Will Sixers ownership end up in that latter group? If they do, there are moves beyond the biggest-money players that might be on the table that wouldn't be otherwise. Do you move Josh Richardson in advance of free agency, knowing an extension for what will likely be more money would push you even deeper into the tax? That's a legitimate question. 

A cap drop will also send the Sixers over the "apron" line that restricts options for teams building out the roster. It would have been tough for Philadelphia to duck the apron next season in an ideal world, let alone this one, and there are notable penalties for being over the apron.

  1. Apron teams may not use the bi-annual salary exception 
  2. Apron teams have a smaller mid-level exception, in both years and dollars, than non-apron teams
  3. Apron teams can't receive a player in sign-and-trades
  4. Apron teams do not have the same ability to match contracts for restricted free agents 

The upshot? The Sixers would still be an expensive, ill-fitting team, and external options to remedy that would dwindle.

It sounds like they're screwed, Kyle

Not necessarily! The doom and gloom in the above hypothetical rests on the idea that the league structure will not change in order to adapt around COVID-19. That seems unlikely, and both the league and its players have kept the door open to revising the CBA in order to figure out a path forward from here.

The Sixers planned around the idea of being a tax team, as have other would-be contenders, but teams with no interest or business paying the tax would be in a similar (if less extreme) boat. At the very least, a form of luxury tax relief seems like a no-brainer in this situation, as it seems strange to punish teams for failing to plan for a scenario that no one in the NBA has ever had to plan for.

A more interesting question is whether the league would be willing to bring back mechanisms from previous CBA agreements (or create new ones altogether) to address the situation. A return of the amnesty clause, which essentially gave teams a get out of jail free card for one contract of their choosing in 2010, has been a popular suggestion among fans, but there's no evidence it has been anything other than an internet talking point. 

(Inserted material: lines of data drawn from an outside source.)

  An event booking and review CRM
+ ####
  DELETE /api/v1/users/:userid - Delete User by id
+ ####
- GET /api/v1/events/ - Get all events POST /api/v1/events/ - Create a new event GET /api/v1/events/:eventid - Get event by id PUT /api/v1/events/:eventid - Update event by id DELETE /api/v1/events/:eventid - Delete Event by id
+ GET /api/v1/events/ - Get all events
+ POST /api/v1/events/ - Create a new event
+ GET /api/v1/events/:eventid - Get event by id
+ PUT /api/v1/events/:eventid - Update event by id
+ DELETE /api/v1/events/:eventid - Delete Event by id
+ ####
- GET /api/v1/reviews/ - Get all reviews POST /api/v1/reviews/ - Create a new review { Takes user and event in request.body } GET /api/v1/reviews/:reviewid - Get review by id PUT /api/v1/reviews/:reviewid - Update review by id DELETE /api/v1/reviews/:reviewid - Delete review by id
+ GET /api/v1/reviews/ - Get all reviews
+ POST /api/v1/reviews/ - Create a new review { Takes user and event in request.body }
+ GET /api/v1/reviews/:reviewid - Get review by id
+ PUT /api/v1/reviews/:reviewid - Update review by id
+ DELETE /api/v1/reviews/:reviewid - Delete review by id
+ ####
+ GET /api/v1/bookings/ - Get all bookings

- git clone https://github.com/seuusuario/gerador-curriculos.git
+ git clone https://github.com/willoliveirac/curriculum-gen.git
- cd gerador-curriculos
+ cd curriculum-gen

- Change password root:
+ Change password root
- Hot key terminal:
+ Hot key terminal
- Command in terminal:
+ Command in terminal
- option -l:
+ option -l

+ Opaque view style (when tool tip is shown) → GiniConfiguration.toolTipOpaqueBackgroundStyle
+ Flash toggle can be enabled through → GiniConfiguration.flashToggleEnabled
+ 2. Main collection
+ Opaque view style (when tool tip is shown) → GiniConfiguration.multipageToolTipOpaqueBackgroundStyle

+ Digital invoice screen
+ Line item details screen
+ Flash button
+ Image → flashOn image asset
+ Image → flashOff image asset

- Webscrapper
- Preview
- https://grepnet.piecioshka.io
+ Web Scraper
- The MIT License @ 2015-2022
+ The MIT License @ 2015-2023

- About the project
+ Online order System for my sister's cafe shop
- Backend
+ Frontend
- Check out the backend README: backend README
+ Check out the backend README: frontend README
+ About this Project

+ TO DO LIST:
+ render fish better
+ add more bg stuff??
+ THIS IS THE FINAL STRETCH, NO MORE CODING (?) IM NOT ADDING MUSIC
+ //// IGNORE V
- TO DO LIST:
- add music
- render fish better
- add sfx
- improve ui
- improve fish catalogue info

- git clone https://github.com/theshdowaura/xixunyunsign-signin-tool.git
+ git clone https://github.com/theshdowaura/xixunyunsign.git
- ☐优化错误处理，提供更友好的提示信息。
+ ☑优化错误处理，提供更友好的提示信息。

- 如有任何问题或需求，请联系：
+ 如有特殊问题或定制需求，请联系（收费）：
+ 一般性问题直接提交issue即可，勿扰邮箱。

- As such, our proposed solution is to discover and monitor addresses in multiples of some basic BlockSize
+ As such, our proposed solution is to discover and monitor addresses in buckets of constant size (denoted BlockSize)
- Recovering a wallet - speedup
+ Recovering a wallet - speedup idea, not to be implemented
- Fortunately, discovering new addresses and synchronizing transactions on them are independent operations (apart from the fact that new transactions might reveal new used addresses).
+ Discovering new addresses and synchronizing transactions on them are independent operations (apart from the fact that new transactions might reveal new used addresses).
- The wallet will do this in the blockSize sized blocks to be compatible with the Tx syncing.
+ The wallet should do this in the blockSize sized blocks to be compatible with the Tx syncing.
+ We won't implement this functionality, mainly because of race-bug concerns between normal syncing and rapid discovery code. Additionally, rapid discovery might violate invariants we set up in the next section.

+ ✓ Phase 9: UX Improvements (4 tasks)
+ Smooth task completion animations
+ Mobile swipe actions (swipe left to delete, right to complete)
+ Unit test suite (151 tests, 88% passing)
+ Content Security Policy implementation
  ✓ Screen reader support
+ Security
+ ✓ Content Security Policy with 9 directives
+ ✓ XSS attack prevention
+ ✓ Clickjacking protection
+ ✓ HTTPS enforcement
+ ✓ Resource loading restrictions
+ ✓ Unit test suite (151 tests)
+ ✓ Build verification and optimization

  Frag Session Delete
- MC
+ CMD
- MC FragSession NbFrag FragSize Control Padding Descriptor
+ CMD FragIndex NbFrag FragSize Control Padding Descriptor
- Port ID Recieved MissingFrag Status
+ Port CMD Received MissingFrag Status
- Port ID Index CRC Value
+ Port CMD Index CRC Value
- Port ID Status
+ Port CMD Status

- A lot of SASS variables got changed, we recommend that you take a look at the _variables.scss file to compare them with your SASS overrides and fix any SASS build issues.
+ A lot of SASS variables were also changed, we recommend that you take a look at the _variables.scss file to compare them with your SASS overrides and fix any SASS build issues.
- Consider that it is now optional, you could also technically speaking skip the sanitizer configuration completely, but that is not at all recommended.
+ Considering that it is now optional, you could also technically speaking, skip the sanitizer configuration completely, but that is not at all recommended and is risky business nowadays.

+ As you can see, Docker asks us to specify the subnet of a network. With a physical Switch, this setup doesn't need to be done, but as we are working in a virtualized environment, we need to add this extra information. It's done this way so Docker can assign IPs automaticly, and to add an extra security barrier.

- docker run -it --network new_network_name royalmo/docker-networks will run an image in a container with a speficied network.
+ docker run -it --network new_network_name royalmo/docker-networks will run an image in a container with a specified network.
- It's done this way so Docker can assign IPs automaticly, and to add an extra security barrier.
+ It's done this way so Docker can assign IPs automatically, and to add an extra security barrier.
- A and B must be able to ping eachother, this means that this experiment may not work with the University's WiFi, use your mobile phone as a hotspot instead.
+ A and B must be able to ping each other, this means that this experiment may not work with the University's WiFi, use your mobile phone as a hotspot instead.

The lack of certainty looking into the future is the biggest problem. Can an agreement on a new way to set the cap hold up over multiple years, or will the league need to rely on a stopgap solution for a year and then revisit the issue? The latter seems more likely, which means teams will likely pass on most moves with long-term implications.

So no, perhaps the Sixers aren't screwed, at least any more than sports leagues are screwed in general. Everyone is going to be figuring this out on the fly. But they sure seem to have picked a hell of a time to try to win in the short term.